During the 1820s, Dr Thomas Monro settled in a cottage in Bushey, living there for the next 28 years. He occupies an outstanding position in the history of British watercolour art. Before he came to Bushey he maintained an academy of painting at his Adelphi Terrace residence, where he would welcome young artists, such as Thomas Girtin, J.M.W. Turner and William Henry Hunt to copy works by J.R. Cozens, Richard Wilson and others. This encouragement of artists continued when he moved to Bushey. Dr Monro’s other contribution was to produce a number of talented artistic sons, Henry, John and Alexander.

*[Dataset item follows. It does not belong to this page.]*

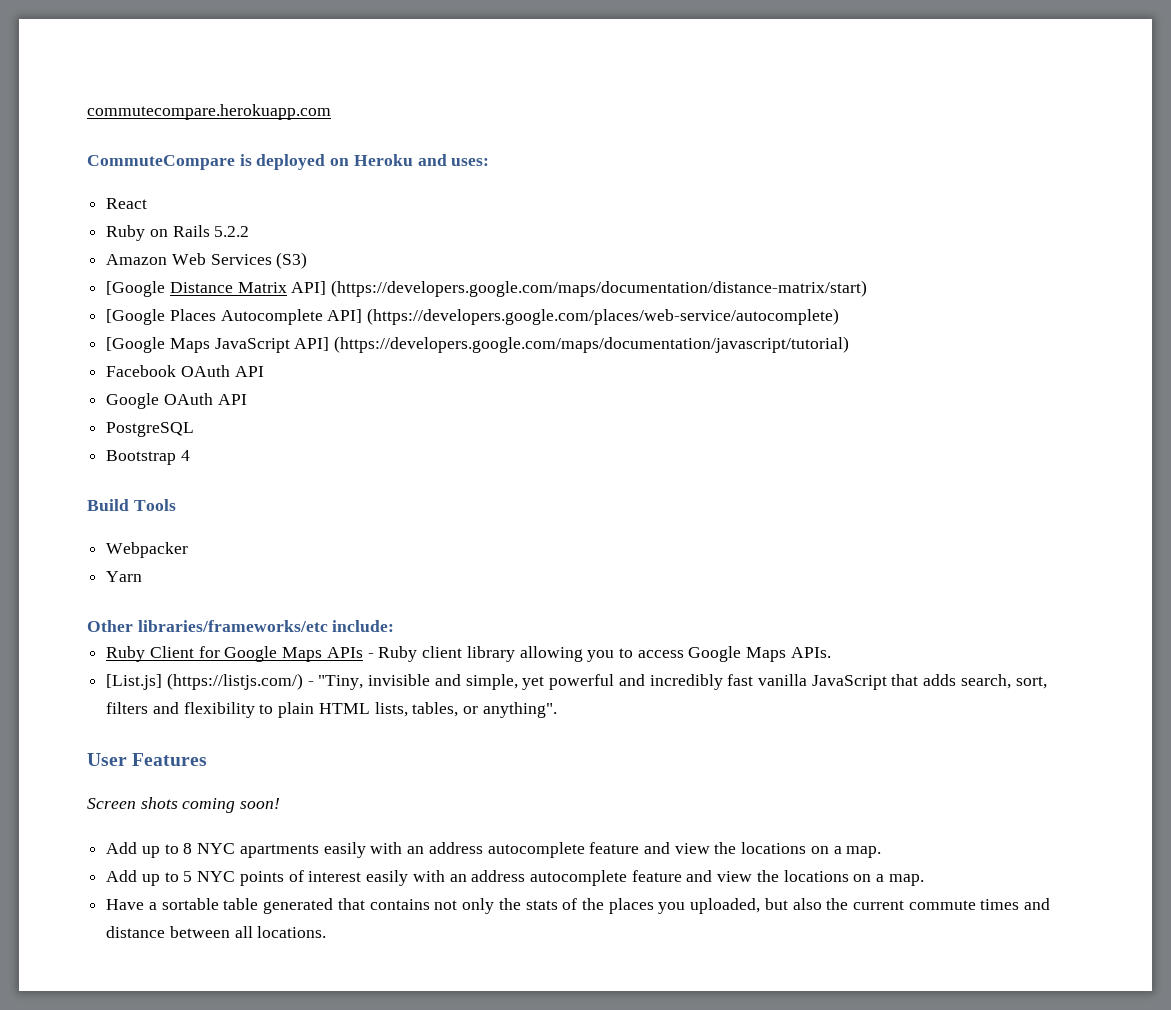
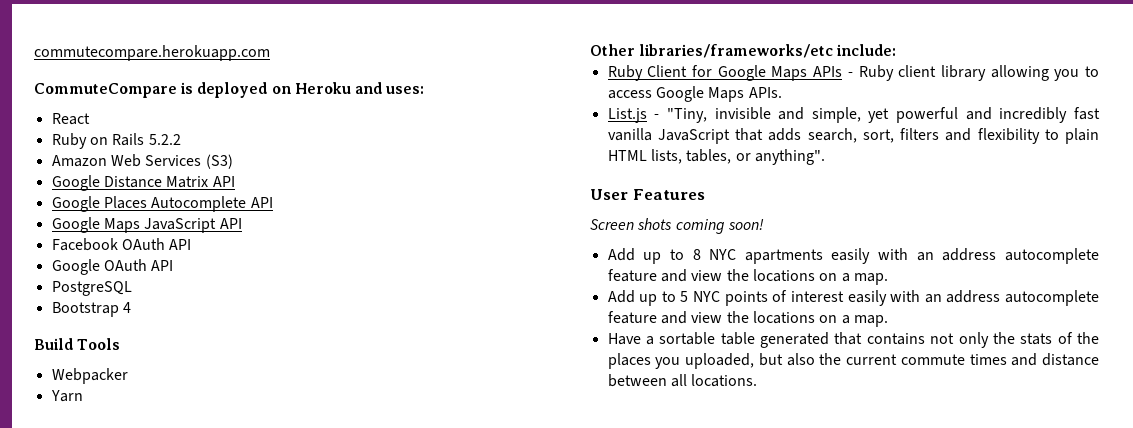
[106,281,166,297] [Google -> [51,175,100,191] Google
[291,280,868,297] [106,308,840,325] [106,336,850,353] API] (https://developers.google.com/maps/documentation/distance-matrix/start) // [Google Places Autocomplete API] (https://developers.google.com/places/web-service/autocomplete) // [Google Maps JavaScript API] (https://developers.google.com/maps/documentation/javascript/tutorial) -> [212,176,235,187] [51,196,273,212] [51,217,242,233] API // Google Places Autocomplete API // Google Maps JavaScript API
[106,673,303,690] [List.js] (https://listjs.com/) -> [607,108,647,123] List.js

Work executed during the 1820s by John and Alexander feature in this exhibition.

In 1905 Lucy Kemp-Welch took on the mantle of Herkomer’s Art School with the name of The Bushey School of Painting (later the Kemp-Welch School of Animal Painting) and then in turn passed the teaching over to her assistant, Marguerite Frobisher in 1926. Consequently during the 1920s Bushey continued to be a thriving centre for artists; artists who had attended the Herkomer School of Art and had remained in Bushey, artists attending the Bushey School of Painting, artists being taught by students of Herkomer and artists who specialised in printing techniques in co-operation with H.T. Cox and Sons.

And now in 2020 the museum has relied on the generosity of artists who are practising today in the community, who are upholding the tradition of Art in Bushey. They have kindly agreed for the museum to have the items on loan until the end of the exhibition.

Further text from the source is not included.